* **ABOUT THIS TASK**: The word "Department" occurs in some lines of the listing. Copy those lines.
___
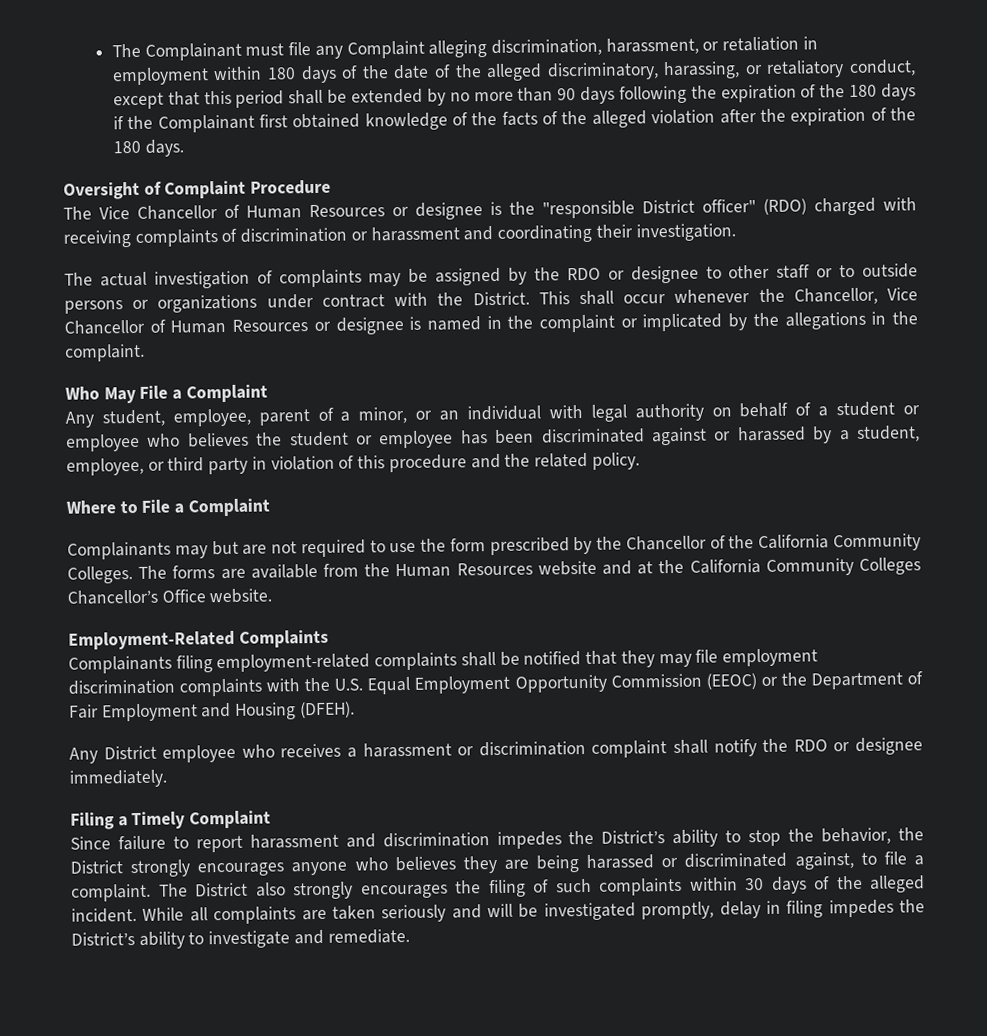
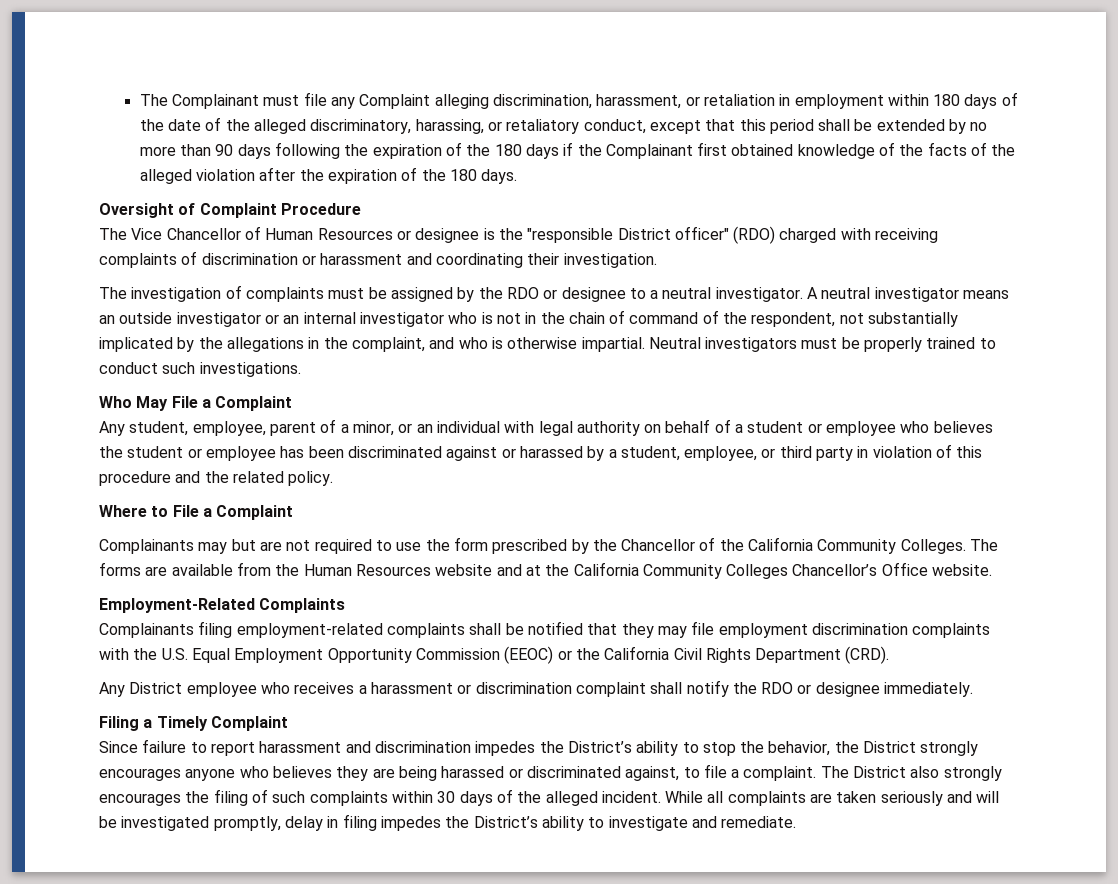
- The actual investigation of complaints may be assigned by the RDO or designee to other staff or to outside persons or organizations under contract with the District. This shall occur whenever the Chancellor, Vice Chancellor of Human Resources or designee is named in the complaint or implicated by the allegations in the complaint.
+ The investigation of complaints must be assigned by the RDO or designee to a neutral investigator. A neutral investigator means an outside investigator or an internal investigator who is not in the chain of command of the respondent, not substantially implicated by the allegations in the complaint, and who is otherwise impartial. Neutral investigators must be properly trained to conduct such investigations.
- Complainants filing employment-related complaints shall be notified that they may file employment discrimination complaints with the U.S. Equal Employment Opportunity Commission (EEOC) or the Department of Fair Employment and Housing (DFEH).
+ Complainants filing employment-related complaints shall be notified that they may file employment discrimination complaints with the U.S. Equal Employment Opportunity Commission (EEOC) or the California Civil Rights Department (CRD).

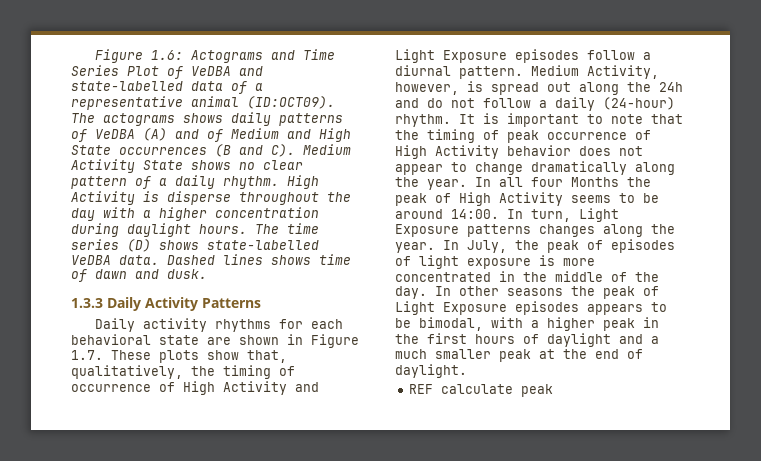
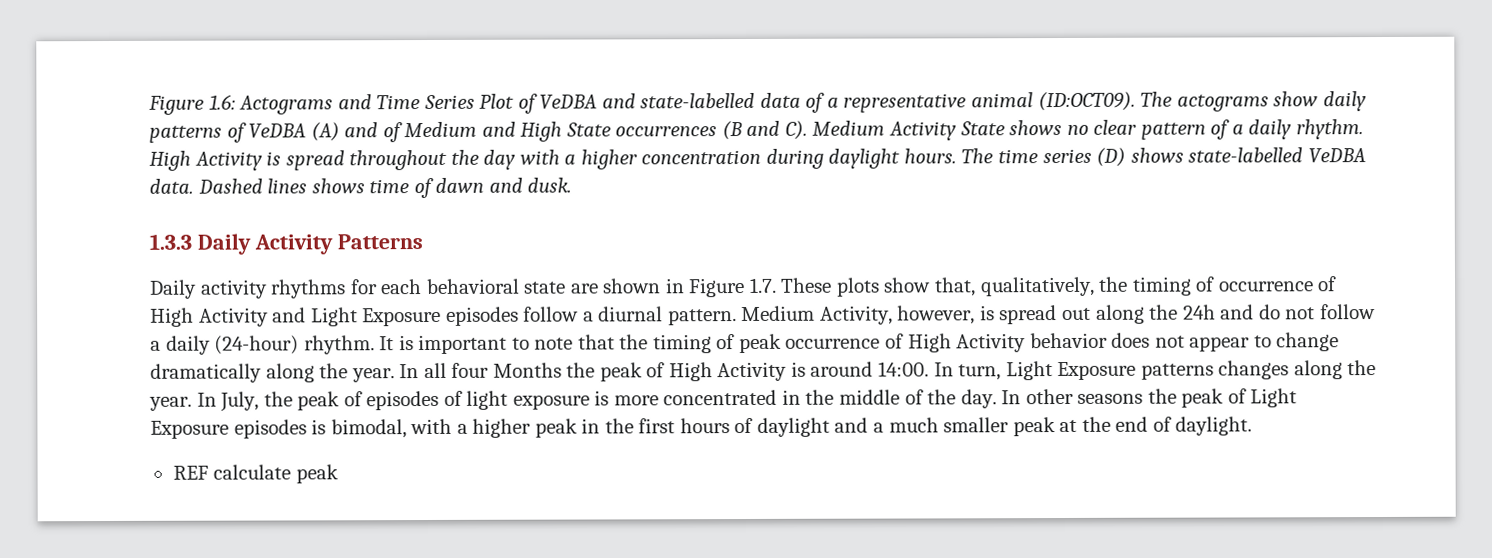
- The actograms shows daily patterns of VeDBA (A) and of Medium and High State occurrences (B and C). Medium Activity State shows no clear pattern of a daily rhythm.
+ The actograms show daily patterns of VeDBA (A) and of Medium and High State occurrences (B and C). Medium Activity State shows no clear pattern of a daily rhythm.
- High Activity is disperse throughout the day with a higher concentration during daylight hours.
+ High Activity is spread throughout the day with a higher concentration during daylight hours.
- In all four Months the peak of High Activity seems to be around 14:00.
+ In all four Months the peak of High Activity is around 14:00.
- In other seasons the peak of Light Exposure episodes appears to be bimodal, with a higher peak in the first hours of daylight and a much smaller peak at the end of daylight.
+ In other seasons the peak of Light Exposure episodes is bimodal, with a higher peak in the first hours of daylight and a much smaller peak at the end of daylight.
___
* **TASK SOLUTION**:
- Complainants filing employment-related complaints shall be notified that they may file employment discrimination complaints with the U.S. Equal Employment Opportunity Commission (EEOC) or the Department of Fair Employment and Housing (DFEH).
+ Complainants filing employment-related complaints shall be notified that they may file employment discrimination complaints with the U.S. Equal Employment Opportunity Commission (EEOC) or the California Civil Rights Department (CRD).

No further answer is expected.